The first version throws away every row that doesn’t match. The second keeps all rows in the grouping—but only tallies the ones you care about. On messy real‑world data, that difference can decide whether a league with no views yesterday shows up as “0” or disappears completely.

Once you start mixing multiple aggregates, you’re really designing a tiny dataset per group. Consider an orders table:

```sql SELECT customer_id, COUNT(*) AS orders, SUM(amount) AS revenue, AVG(amount) AS avg_order_value FROM orders GROUP BY customer_id; ```

Downstream tools might treat this as “one row per customer,” but that’s only correct if your grouping matches how the business thinks about customers. Add `store_id` to the `GROUP BY`, and suddenly “per customer” silently becomes “per customer per store,” even though the column names might not change.

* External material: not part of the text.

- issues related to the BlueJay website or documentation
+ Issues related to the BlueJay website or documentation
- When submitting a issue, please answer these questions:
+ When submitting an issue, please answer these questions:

WHERE and HAVING deepen this effect. WHERE shapes which raw rows enter the crowd:

```sql WHERE order_date >= CURRENT_DATE - INTERVAL '30 days' ```

HAVING shapes which *groups* survive after summarizing:

```sql HAVING SUM(amount) > 1000 ```

Together, they let you say “show only customers with more than $1,000 in the last 30 days,” without ever touching the underlying table.

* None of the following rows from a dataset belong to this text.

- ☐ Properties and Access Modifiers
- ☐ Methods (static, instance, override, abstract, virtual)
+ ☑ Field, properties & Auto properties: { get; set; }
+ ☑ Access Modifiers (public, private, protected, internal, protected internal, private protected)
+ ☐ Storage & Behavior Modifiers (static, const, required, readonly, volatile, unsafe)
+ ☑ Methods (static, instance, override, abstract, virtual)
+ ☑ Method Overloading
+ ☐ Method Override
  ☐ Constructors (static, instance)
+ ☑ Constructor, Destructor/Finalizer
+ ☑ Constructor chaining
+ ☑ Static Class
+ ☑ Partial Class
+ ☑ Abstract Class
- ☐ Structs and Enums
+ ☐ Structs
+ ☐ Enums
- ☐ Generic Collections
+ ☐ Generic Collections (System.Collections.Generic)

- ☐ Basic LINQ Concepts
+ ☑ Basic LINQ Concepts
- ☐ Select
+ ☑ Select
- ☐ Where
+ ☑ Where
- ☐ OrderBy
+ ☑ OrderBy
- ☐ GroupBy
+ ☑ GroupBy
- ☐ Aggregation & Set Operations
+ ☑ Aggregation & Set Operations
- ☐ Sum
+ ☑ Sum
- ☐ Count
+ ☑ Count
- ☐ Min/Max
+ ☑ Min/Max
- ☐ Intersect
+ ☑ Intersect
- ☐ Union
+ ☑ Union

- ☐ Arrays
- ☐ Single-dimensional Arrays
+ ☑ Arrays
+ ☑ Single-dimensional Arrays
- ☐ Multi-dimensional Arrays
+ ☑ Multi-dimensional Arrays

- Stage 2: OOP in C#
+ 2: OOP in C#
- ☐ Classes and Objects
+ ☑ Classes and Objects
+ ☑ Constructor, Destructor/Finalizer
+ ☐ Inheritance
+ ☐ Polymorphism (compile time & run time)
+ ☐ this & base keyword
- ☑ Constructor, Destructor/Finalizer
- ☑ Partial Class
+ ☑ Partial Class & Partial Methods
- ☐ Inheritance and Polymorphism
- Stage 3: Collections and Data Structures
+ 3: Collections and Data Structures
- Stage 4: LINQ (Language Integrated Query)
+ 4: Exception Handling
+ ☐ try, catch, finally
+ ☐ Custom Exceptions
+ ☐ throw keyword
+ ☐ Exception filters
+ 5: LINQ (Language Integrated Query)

One subtle performance twist: databases often use hash aggregation for GROUP BY, building in‑memory buckets keyed by the grouped columns. That’s fast when groups fit in memory and keys are well chosen, but can spill to disk if you group on very detailed identifiers. Tuning isn’t only about adding indexes; sometimes it’s about grouping at the right level and pre‑aggregating in stages so your database isn’t asked to build millions of tiny groups it doesn’t really need.

A hospital analytics team runs into a puzzle: one report says “20 patients treated today,” another says “18.” Same system, same day. The difference? One includes people who checked in but left before seeing a doctor; the other doesn’t. Both reports use the same columns, but one filters earlier in the pipeline, the other later. Neither is “wrong”—they’re answering slightly different questions.

This is where being explicit about the *story* behind each number matters. Is “patients treated” everyone who walked through the door, or only those who received a prescription? When you add conditions directly inside an aggregate versus in a separate filter, you’re silently choosing which version of reality to measure.

Here’s a practical twist: sometimes you need multiple “realities” side by side. A customer‑support team might want, in one row, total tickets, tickets resolved within 1 hour, and tickets resolved within 24 hours. That’s three different definitions of “success,” all grouped the same way, and each one driven by a slightly different condition inside its own aggregate.

Anomalies in aggregates become early warning signs. A sudden dip in yesterday’s AVG watch‑time might hint at app crashes, not bored users. Like a doctor tracking vitals, you start to recognize “normal noise” versus a real fever. As event streams grow, you’ll layer in time windows, segments, and device types, then compare today’s patterns to historical baselines. The real skill isn’t writing the formula once, but evolving it as behavior, products, and questions keep changing.

Your challenge this week: take one real dataset—orders, tickets, or logs—and create two summaries that *disagree* on purpose. Change one assumption each time: time window, threshold, or segment. Then ask: which view better matches the story a non‑technical teammate tells? Let those tensions guide the next question you ask the data.